At the same time, however, exaggerated masculinity is not the solution to excessive femininity. In fact, when a pastor plays up his manliness, my first question is: What have you done to show that you’re a real man? And wearing lumberjack clothes while watching MMA fighting isn’t an answer.
Over at The New Republic, Elizabeth Bruenig has penned a lengthy report on the “failure of macho Christianity,” focusing on the rise and fall of two “macho” Christian pastors: Mark Driscoll and the lesser-known Heath Mooneyham. Except for the twist that both pastors adopted self-consciously masculine styles and condemned the feminization of the church, there is nothing exceptional about their stories. After all, prominent pastors fail all the time. Jim Bakker — perhaps the biggest pastor to fall in the last 50 years–was hardly a paragon of aggressive hyper-masculinity. Famous pastors on every conceivable spectrum of masculinity have crashed and burned.
Pastors are people, and people are sinful. When pastors become celebrities, they are subject to the same temptations as all celebrities (with the added bonus of sometimes-titanic egos.) That’s no excuse.

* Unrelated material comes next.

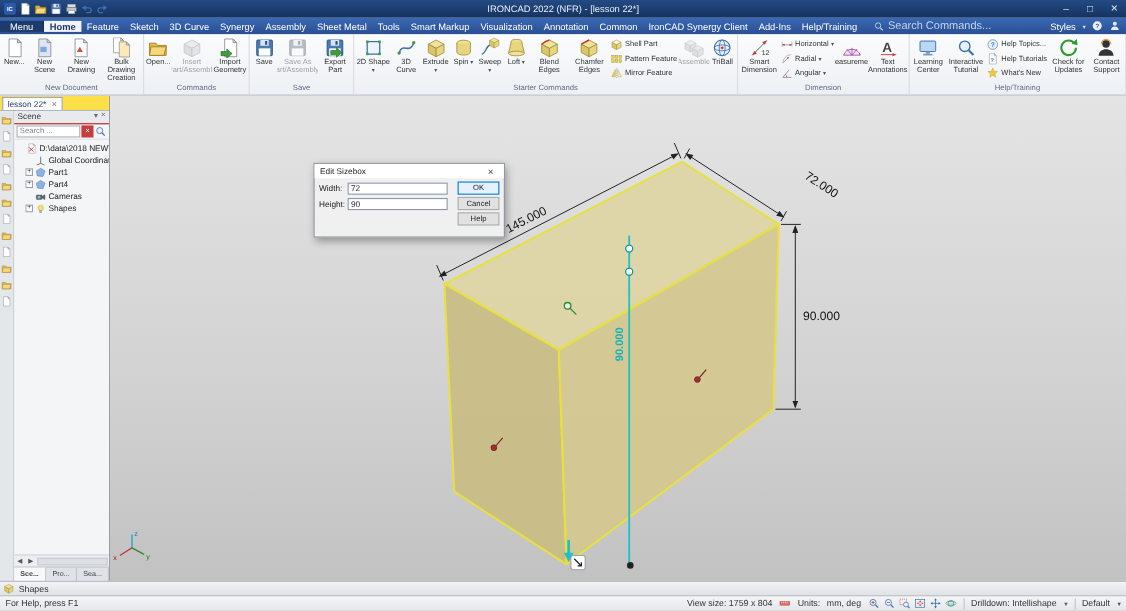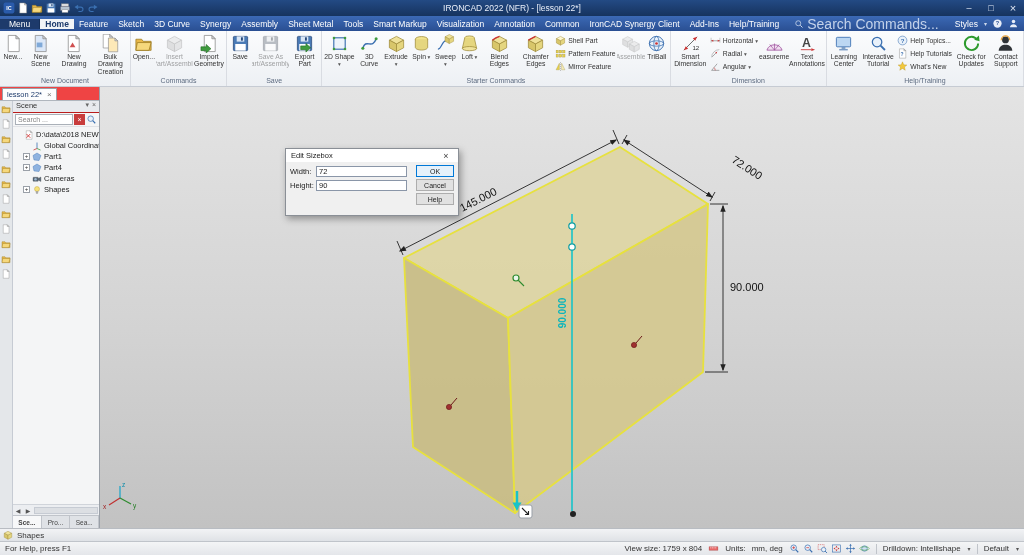"Search Commands..." .menu-search { font-size: 14px -> 10px }
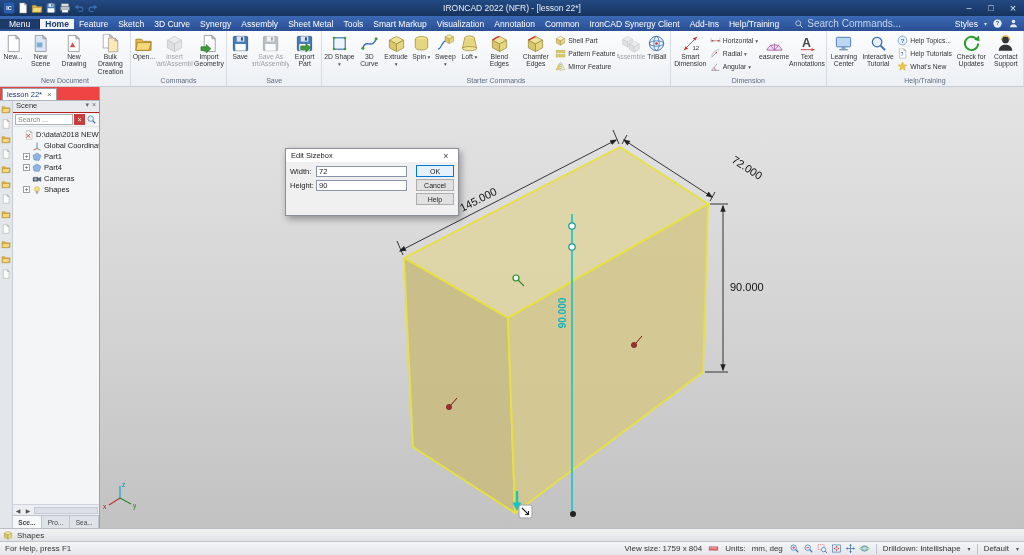"lesson 22*" .doctab-row { background: #ef4444 -> #fde047 }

But I will agree with Bruenig’s attack on “macho Christianity” to one, limited extent: When anything becomes a gimmicky modifier to Christianity, it’s problematic — whether it’s self-conscious masculinity, self-conscious hipsterism, self-conscious femininity, or self-conscious activism. The Evangelical world is prone to gimmickry, with celebrity pastors bringing their fresh take and unique style — often building huge followings.